The White House asked the panelists to submit a list of key concussion initiatives to the summit organizers. Dr. Dodick submitted Mayo Clinic's efforts, including:
- Rochester Minnesota Youth Study - In an attempt to better understand the impact of youth football on the developing brain, and develop rapid and reliable tools to diagnose concussion and monitor its recovery, this study will be evaluating pre- to post-season changes in cognitive functioning through the use of a computerized cognitive assessment test and eye movement analysis as measured by the King-Devick Test with Tobii eye tracking technology.
- Comprehensive Concussion Solution for Arizona Schools - Mayo Clinic will expand its efforts to ensure the safety and brain health of youth athletes across Arizona by implementing a comprehensive concussion program for youth athletes. This will involve a statewide concussion educational program for middle and high schools, developing standardized and evidence-based strategies to reduce the risk of concussion, ensuring the accurate diagnosis of concussion at the time of injury, and managing the safe return-to-learn and return-to-play decisions for all concussed youth athletes.
- Reduce Concussion in Amateur Ice Hockey - Mayo Clinic held two major International Ice Hockey Summits on Concussion in 2010 and 2013 in Rochester, Minn. Global experts (clinicians and scientists) in concussion, equipment, officiating and kinesiology as well as professional athletes, participated. The proceedings were published as a call to action and as a result, body checking in peewee hockey was eliminated by Hockey Canada and USA Hockey. As a result of the 2013 Summit, Mayo Clinic has proposed the elimination of fighting from junior ice hockey.

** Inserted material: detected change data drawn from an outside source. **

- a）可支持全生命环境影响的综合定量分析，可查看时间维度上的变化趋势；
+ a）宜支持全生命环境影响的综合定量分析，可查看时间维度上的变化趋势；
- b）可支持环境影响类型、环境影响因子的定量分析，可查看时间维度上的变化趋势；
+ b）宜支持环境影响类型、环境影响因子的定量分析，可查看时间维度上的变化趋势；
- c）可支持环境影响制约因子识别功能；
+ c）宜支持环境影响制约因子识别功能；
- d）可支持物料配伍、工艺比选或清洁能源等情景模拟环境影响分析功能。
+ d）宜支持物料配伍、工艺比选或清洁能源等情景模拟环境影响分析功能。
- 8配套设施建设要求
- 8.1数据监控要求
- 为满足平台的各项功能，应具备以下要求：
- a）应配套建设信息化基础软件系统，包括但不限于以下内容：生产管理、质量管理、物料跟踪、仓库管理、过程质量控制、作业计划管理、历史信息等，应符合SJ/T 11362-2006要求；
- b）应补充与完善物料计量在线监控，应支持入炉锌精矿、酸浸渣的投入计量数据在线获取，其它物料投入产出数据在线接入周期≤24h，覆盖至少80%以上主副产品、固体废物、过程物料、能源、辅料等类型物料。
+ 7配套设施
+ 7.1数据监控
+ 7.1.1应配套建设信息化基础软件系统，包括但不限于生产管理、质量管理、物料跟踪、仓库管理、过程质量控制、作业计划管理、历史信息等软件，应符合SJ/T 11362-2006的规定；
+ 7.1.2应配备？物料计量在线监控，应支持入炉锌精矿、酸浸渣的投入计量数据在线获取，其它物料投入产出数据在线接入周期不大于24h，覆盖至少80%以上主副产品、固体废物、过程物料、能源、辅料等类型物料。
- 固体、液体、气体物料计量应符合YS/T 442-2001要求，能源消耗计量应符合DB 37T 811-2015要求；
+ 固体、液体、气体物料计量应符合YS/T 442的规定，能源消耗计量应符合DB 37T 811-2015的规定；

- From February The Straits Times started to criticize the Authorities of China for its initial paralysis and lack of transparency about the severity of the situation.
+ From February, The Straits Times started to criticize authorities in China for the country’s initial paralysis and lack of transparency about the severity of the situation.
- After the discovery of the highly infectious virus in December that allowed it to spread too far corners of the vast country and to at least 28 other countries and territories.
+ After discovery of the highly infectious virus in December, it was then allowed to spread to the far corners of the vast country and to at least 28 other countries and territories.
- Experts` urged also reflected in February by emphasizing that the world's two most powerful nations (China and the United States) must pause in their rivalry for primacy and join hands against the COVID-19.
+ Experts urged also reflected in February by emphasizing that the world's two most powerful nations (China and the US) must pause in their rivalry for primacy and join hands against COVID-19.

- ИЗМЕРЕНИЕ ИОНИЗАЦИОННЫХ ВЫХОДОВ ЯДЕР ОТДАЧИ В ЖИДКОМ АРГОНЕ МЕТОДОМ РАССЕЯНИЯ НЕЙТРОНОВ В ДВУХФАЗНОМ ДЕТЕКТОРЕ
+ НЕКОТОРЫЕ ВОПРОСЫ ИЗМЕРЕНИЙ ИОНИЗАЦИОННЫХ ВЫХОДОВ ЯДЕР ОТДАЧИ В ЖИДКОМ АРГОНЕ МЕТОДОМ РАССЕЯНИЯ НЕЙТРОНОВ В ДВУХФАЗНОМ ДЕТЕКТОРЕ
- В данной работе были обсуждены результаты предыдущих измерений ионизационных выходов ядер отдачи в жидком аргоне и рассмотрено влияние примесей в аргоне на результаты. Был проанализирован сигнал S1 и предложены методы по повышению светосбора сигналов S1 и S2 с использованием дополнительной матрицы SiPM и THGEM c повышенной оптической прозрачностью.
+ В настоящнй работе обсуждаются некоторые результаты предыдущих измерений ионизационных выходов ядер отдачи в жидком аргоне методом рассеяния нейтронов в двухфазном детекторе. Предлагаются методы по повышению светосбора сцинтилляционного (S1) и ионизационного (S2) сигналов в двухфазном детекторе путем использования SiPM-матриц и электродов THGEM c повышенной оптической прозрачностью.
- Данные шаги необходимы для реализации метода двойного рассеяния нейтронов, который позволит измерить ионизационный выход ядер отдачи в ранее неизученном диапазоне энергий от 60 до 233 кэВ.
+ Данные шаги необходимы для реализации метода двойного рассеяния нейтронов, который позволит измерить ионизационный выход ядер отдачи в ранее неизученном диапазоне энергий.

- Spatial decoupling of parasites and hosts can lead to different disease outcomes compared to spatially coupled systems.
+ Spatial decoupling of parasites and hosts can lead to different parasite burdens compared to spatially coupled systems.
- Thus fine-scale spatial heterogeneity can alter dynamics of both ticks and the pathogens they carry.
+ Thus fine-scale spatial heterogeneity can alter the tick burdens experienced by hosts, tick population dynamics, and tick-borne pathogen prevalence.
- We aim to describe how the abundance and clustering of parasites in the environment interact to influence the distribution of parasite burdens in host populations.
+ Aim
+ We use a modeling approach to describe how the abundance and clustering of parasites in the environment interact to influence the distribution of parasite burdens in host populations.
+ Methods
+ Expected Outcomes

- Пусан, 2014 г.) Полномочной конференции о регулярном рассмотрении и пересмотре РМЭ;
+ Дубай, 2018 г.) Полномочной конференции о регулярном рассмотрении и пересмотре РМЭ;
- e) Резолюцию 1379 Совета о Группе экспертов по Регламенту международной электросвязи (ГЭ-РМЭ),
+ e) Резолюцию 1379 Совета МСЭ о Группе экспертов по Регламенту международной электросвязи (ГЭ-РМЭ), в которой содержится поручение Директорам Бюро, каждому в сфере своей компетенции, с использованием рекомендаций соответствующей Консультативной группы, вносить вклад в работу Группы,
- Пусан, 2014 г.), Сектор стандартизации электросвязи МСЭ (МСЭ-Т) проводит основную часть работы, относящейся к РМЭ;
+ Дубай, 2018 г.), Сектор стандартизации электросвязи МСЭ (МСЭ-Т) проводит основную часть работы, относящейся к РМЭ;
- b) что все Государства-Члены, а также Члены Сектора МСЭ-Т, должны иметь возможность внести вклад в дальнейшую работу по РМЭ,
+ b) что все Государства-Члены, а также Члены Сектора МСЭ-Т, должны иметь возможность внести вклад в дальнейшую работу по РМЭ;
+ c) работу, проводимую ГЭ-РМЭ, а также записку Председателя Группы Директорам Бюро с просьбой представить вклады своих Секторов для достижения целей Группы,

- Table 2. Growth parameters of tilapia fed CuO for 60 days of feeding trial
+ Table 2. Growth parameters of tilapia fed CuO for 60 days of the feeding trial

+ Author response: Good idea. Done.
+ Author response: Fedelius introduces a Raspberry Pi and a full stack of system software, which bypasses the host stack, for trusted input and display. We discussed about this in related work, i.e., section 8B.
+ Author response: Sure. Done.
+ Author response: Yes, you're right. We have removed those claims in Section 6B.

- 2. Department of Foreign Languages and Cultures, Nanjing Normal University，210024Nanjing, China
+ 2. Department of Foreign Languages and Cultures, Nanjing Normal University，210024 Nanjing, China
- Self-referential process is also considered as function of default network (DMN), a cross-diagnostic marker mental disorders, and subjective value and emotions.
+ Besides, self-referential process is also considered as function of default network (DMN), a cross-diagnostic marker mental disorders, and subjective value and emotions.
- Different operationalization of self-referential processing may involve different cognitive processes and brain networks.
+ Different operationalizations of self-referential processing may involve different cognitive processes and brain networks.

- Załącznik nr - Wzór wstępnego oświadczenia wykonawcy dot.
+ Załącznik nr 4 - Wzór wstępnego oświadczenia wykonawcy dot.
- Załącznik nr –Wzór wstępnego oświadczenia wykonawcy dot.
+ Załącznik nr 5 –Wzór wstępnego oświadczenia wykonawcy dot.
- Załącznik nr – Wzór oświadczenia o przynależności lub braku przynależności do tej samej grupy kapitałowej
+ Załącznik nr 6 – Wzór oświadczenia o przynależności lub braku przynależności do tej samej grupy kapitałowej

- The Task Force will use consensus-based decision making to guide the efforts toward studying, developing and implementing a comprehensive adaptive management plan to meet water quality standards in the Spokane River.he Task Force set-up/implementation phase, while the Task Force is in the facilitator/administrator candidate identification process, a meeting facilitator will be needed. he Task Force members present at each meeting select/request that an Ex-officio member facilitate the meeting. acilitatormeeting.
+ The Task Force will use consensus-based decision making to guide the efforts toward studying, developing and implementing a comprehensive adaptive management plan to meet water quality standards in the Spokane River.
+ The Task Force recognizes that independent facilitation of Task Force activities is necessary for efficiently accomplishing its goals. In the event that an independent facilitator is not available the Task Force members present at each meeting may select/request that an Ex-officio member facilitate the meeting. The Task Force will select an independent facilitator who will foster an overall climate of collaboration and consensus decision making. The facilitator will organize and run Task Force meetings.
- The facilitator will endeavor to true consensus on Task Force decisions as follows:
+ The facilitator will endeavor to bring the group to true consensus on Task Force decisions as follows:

— Amaal Starling, M.D. (@AmaalStarling) May 29, 2014
The future of concussion research at Mayo Clinic continues to move forward with the following studies:
- Together with collaborating scientists across multiple institutions around North American and Europe, Mayo Clinic is actively engaged in the development of clinical biomarkers for the diagnosis of and recovery monitoring from concussion.
- Collaborating scientists at Arizona State University and Mayo Clinic are evaluating concussion-induced activation of molecules within the brain that stimulate dormant stem cells. The hope is that this research may reveal future targets for treatment that will limit the damage and enhance the repair of injured brain tissue after concussion.
- Researchers are attempting to determine the precise nature of the injury to the brain, at a cellular level, from the rotational and acceleration forces encountered during hits to the head in ice hockey players.
- Mayo Clinic is embarking on a study to evaluate the effectiveness of an oral medication, administered at the time of concussion, to prevent or minimize the brain injury and symptoms that typically occur after a concussion. To date, no such study investigating a treatment to prevent the cascade of events that occur in the brain after a concussion has been performed in athletes.